Question: What steak do you prefer at a restaurant known for their steaks. Do you prefer chef's cut prime rib cooked to the chef's preference? Or do you prefer filet mignon prepared the same way?
11 Answers
- CrustyCurmudgeonLv 71 year agoFavorite Answer
Tenderloin doesn't really have much steak flavor. Ribeye is a flavorful steak and properly prepared can be both tender like a fillet and flavorful.
- ?Lv 71 year ago
I like filet mignon baked which is called Chateaux Briand. And a good thick prime rib but there no longer any restaurants around here that serve it anymore. I also like a good porterhouse.
- 1 year ago
Neither. I prefer a skirt steak or hanger steak cooked medium rare. Something that tastes like a cow and has some texture to it. I prefer to order hanger steak out (when it is available which is not often) because I find it hard to buy to cook at home. And we do get some killer skirt steak that we grill up beautifully.

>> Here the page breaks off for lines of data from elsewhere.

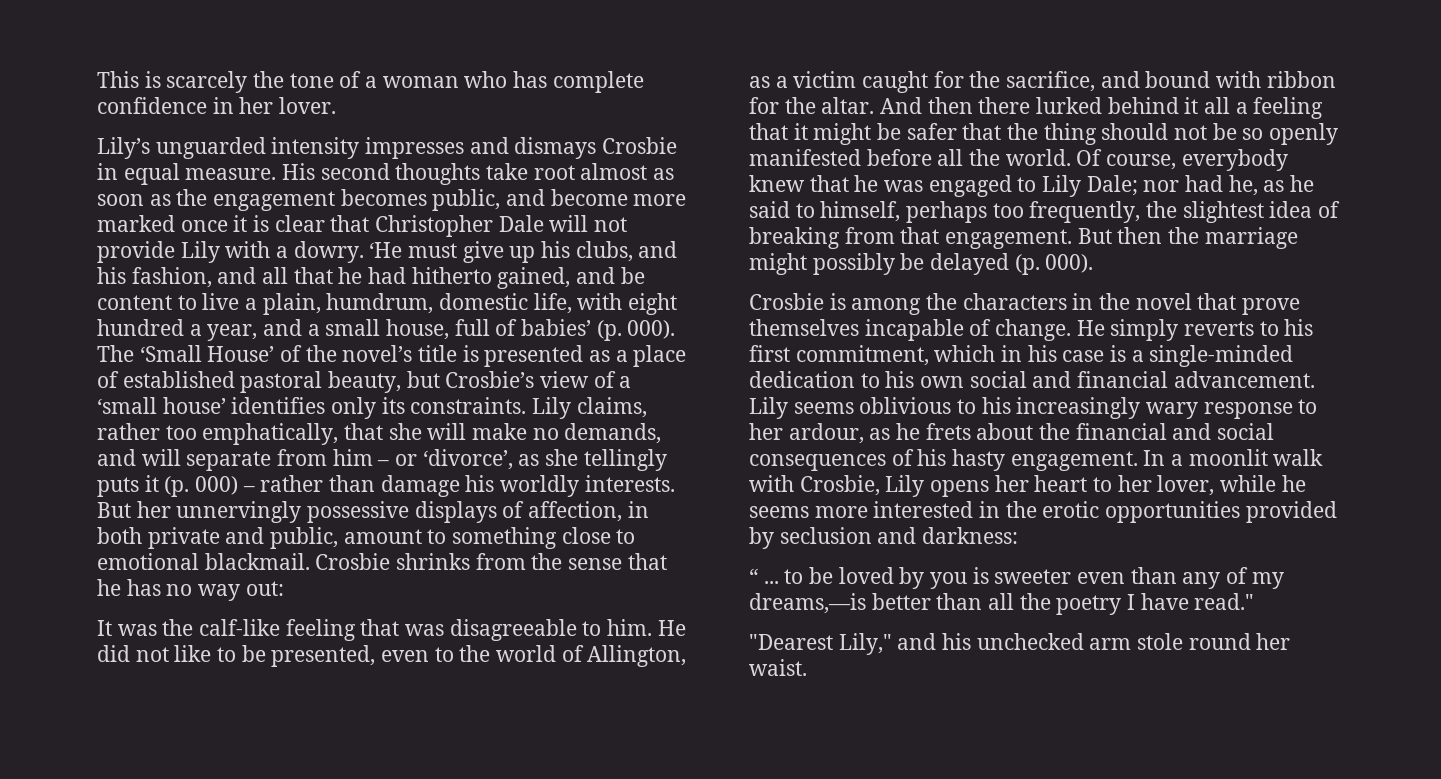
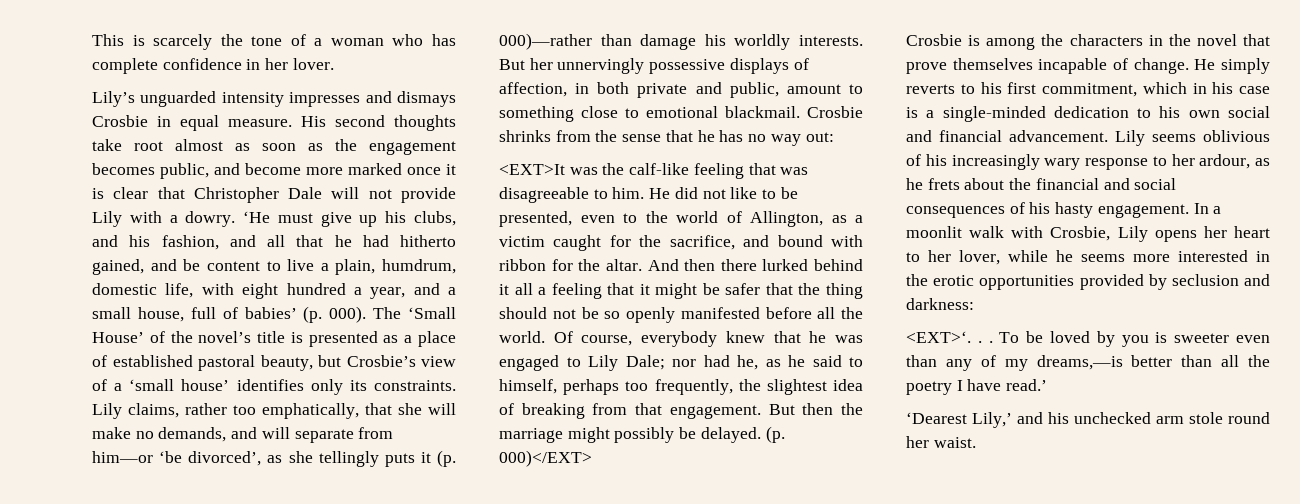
- Lily claims, rather too emphatically, that she will make no demands, and will separate from him – or ‘divorce’, as she tellingly puts it (p. 000) – rather than damage his worldly interests.
+ Lily claims, rather too emphatically, that she will make no demands, and will separate from him—or ‘be divorced’, as she tellingly puts it (p. 000)—rather than damage his worldly interests.
- It was the calf-like feeling that was disagreeable to him.
+ <EXT>It was the calf-like feeling that was disagreeable to him.
- But then the marriage might possibly be delayed (p. 000).
+ But then the marriage might possibly be delayed. (p. 000)</EXT>
- Lily seems oblivious to his increasingly wary response to her ardour, as he frets about the financial and social consequences of his hasty engagement.
+ Lily seems oblivious of his increasingly wary response to her ardour, as he frets about the financial and social consequences of his hasty engagement.
- “ ... to be loved by you is sweeter even than any of my dreams,—is better than all the poetry I have read."
- "Dearest Lily," and his unchecked arm stole round her waist.
+ <EXT>‘. . . To be loved by you is sweeter even than any of my dreams,—is better than all the poetry I have read.’
+ ‘Dearest Lily,’ and his unchecked arm stole round her waist.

That being said - I really don't purposefully go to steak houses because they are overpriced and I can make good steaks at home. I sometimes get stuck going when with a group of people traveling for work.
- ?Lv 71 year ago
I never order steak in a restaurant, ever. I can prepare it for much less and cook it better myself.
Nonetheless, my favorite cut is rib eye.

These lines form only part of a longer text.